Start of INPUT DATA

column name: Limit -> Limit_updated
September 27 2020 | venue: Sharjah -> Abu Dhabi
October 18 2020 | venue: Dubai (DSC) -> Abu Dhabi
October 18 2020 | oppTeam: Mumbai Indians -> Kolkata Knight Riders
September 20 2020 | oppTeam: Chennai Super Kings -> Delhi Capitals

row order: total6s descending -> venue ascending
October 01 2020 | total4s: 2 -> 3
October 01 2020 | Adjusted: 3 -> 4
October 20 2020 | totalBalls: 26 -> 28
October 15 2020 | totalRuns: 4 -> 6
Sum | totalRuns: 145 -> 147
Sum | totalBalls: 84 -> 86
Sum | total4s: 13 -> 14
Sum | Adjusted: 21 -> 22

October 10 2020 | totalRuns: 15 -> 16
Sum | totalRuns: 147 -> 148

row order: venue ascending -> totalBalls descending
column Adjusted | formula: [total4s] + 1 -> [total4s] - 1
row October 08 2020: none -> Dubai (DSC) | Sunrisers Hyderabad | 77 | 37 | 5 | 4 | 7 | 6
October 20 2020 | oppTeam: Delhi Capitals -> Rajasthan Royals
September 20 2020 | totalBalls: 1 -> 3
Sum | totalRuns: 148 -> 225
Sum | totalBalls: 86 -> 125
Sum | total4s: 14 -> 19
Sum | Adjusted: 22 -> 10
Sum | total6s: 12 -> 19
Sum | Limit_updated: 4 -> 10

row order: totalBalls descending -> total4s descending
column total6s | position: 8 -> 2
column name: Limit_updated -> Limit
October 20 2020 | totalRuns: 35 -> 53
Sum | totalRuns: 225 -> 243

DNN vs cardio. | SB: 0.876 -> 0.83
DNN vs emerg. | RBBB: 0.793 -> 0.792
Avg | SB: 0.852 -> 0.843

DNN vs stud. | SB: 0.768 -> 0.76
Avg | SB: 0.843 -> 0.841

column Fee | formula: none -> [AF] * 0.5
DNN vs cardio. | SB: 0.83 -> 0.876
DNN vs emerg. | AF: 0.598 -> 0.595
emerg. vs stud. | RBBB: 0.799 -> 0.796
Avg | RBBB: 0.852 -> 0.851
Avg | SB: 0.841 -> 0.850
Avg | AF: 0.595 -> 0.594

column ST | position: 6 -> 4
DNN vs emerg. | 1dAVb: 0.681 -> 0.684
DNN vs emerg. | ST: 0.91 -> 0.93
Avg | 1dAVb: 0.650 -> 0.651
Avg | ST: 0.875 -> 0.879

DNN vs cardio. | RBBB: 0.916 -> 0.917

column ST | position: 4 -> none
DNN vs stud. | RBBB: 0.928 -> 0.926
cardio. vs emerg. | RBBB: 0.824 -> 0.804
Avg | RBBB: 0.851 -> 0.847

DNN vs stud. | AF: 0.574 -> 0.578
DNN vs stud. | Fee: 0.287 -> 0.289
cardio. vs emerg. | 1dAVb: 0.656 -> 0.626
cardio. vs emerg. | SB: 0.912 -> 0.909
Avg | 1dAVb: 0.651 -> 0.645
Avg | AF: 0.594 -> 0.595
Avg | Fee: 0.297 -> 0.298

End of INPUT DATA

◆ WHAT IS BEING ASKED
Above this instruction are the records; retype exactly the lines from the one containing "Sum | Adjusted: 21 -> 22" up to and including the one containing "Avg | RBBB: 0.851 -> 0.847".

◆ OUTPUT
Sum | Adjusted: 21 -> 22

October 10 2020 | totalRuns: 15 -> 16
Sum | totalRuns: 147 -> 148

row order: venue ascending -> totalBalls descending
column Adjusted | formula: [total4s] + 1 -> [total4s] - 1
row October 08 2020: none -> Dubai (DSC) | Sunrisers Hyderabad | 77 | 37 | 5 | 4 | 7 | 6
October 20 2020 | oppTeam: Delhi Capitals -> Rajasthan Royals
September 20 2020 | totalBalls: 1 -> 3
Sum | totalRuns: 148 -> 225
Sum | totalBalls: 86 -> 125
Sum | total4s: 14 -> 19
Sum | Adjusted: 22 -> 10
Sum | total6s: 12 -> 19
Sum | Limit_updated: 4 -> 10

row order: totalBalls descending -> total4s descending
column total6s | position: 8 -> 2
column name: Limit_updated -> Limit
October 20 2020 | totalRuns: 35 -> 53
Sum | totalRuns: 225 -> 243

DNN vs cardio. | SB: 0.876 -> 0.83
DNN vs emerg. | RBBB: 0.793 -> 0.792
Avg | SB: 0.852 -> 0.843

DNN vs stud. | SB: 0.768 -> 0.76
Avg | SB: 0.843 -> 0.841

column Fee | formula: none -> [AF] * 0.5
DNN vs cardio. | SB: 0.83 -> 0.876
DNN vs emerg. | AF: 0.598 -> 0.595
emerg. vs stud. | RBBB: 0.799 -> 0.796
Avg | RBBB: 0.852 -> 0.851
Avg | SB: 0.841 -> 0.850
Avg | AF: 0.595 -> 0.594

column ST | position: 6 -> 4
DNN vs emerg. | 1dAVb: 0.681 -> 0.684
DNN vs emerg. | ST: 0.91 -> 0.93
Avg | 1dAVb: 0.650 -> 0.651
Avg | ST: 0.875 -> 0.879

DNN vs cardio. | RBBB: 0.916 -> 0.917

column ST | position: 4 -> none
DNN vs stud. | RBBB: 0.928 -> 0.926
cardio. vs emerg. | RBBB: 0.824 -> 0.804
Avg | RBBB: 0.851 -> 0.847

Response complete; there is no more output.